• Available data:
◇ ◇ ◇ ◇
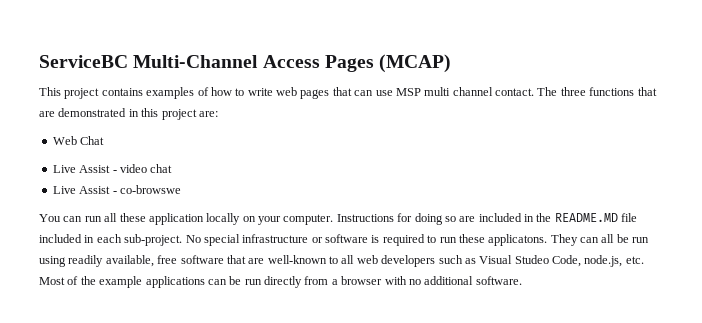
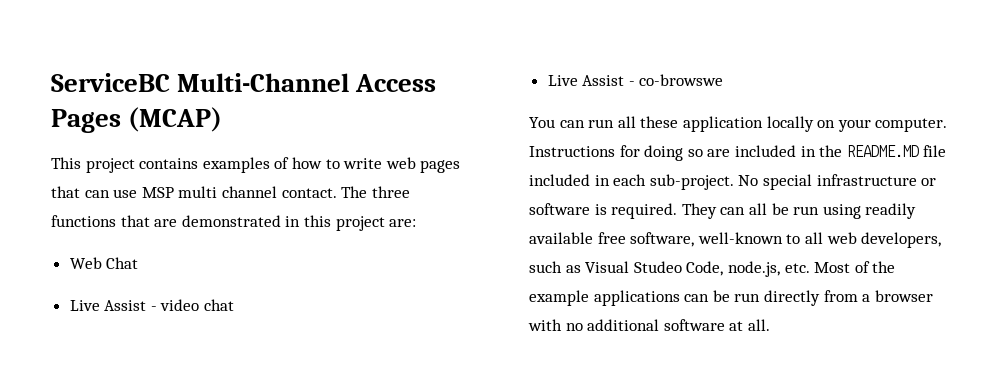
[382,234,548,246] required to run these applicatons. -> [611,203,678,219] required.
[105,255,265,267] available, free software that are -> [529,232,695,247] available free software,
[381,255,436,267] developers -> [861,232,942,248] developers,
[475,276,522,285] software. -> [663,319,770,331] software at all.

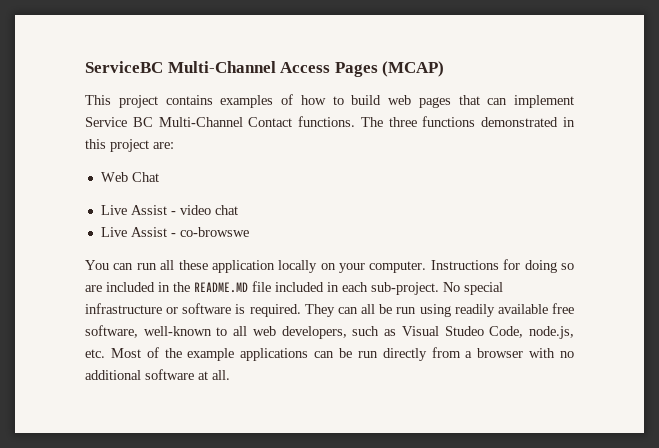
[343,158,383,169] write -> [351,95,382,105] build
[113,186,337,198] use MSP multi channel contact. -> [514,95,574,108] [85,116,356,127] implement Service BC Multi-Channel Contact functions.
[120,215,178,227] that are -> (476, 121) none

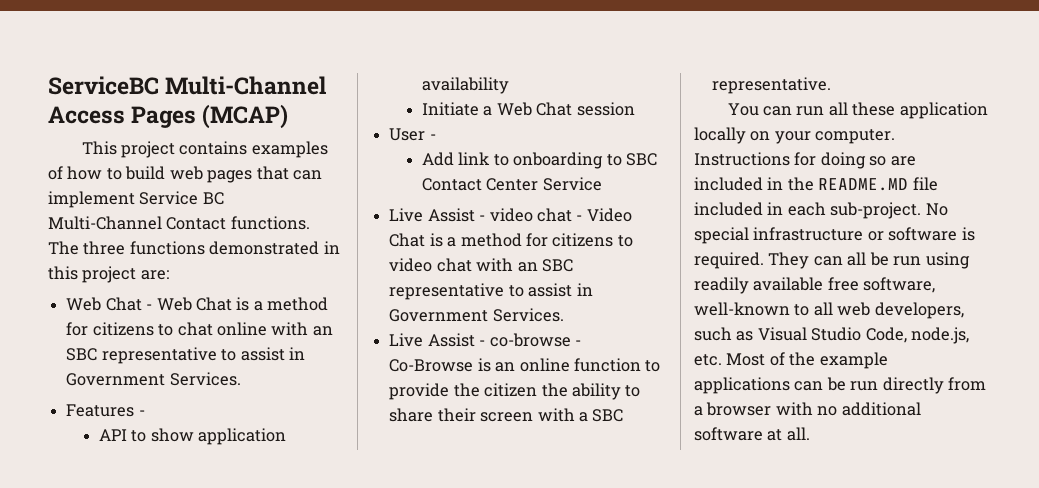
(159, 177) none -> [146,297,329,311] [66,322,333,336] [66,347,305,364] [66,372,241,386] [66,404,145,417] [99,428,287,445] [422,77,510,94] [422,102,635,116] [389,128,436,141] [422,152,658,169] [422,177,602,191] - Web Chat is a method for citizens to chat online with an SBC representative to assist in Government Services. // Features - // API to show application availability // Initiate a Web Chat session // User - // Add link to onboarding to SBC Contact Center Service
[100,227,249,237] // Live Assist - co-browswe -> [576,208,632,222] [389,233,633,247] [389,258,573,272] [389,283,593,300] [389,308,564,322] [389,333,581,347] [389,358,661,372] [389,383,641,400] [389,408,624,422] [712,77,832,94] - Video Chat is a method for citizens to video chat with an SBC representative to assist in Government Services. // Live Assist - co-browse - Co-Browse is an online function to provide the citizen the ability to share their screen with a SBC representative.
[444,326,484,336] Studeo -> [811,327,862,341] Studio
◇ ◇ ◇ ◇
• Exercise prompt:
Filter the entries and copy each line with "representative".

• Response to the exercise:
(159, 177) none -> [146,297,329,311] [66,322,333,336] [66,347,305,364] [66,372,241,386] [66,404,145,417] [99,428,287,445] [422,77,510,94] [422,102,635,116] [389,128,436,141] [422,152,658,169] [422,177,602,191] - Web Chat is a method for citizens to chat online with an SBC representative to assist in Government Services. // Features - // API to show application availability // Initiate a Web Chat session // User - // Add link to onboarding to SBC Contact Center Service
[100,227,249,237] // Live Assist - co-browswe -> [576,208,632,222] [389,233,633,247] [389,258,573,272] [389,283,593,300] [389,308,564,322] [389,333,581,347] [389,358,661,372] [389,383,641,400] [389,408,624,422] [712,77,832,94] - Video Chat is a method for citizens to video chat with an SBC representative to assist in Government Services. // Live Assist - co-browse - Co-Browse is an online function to provide the citizen the ability to share their screen with a SBC representative.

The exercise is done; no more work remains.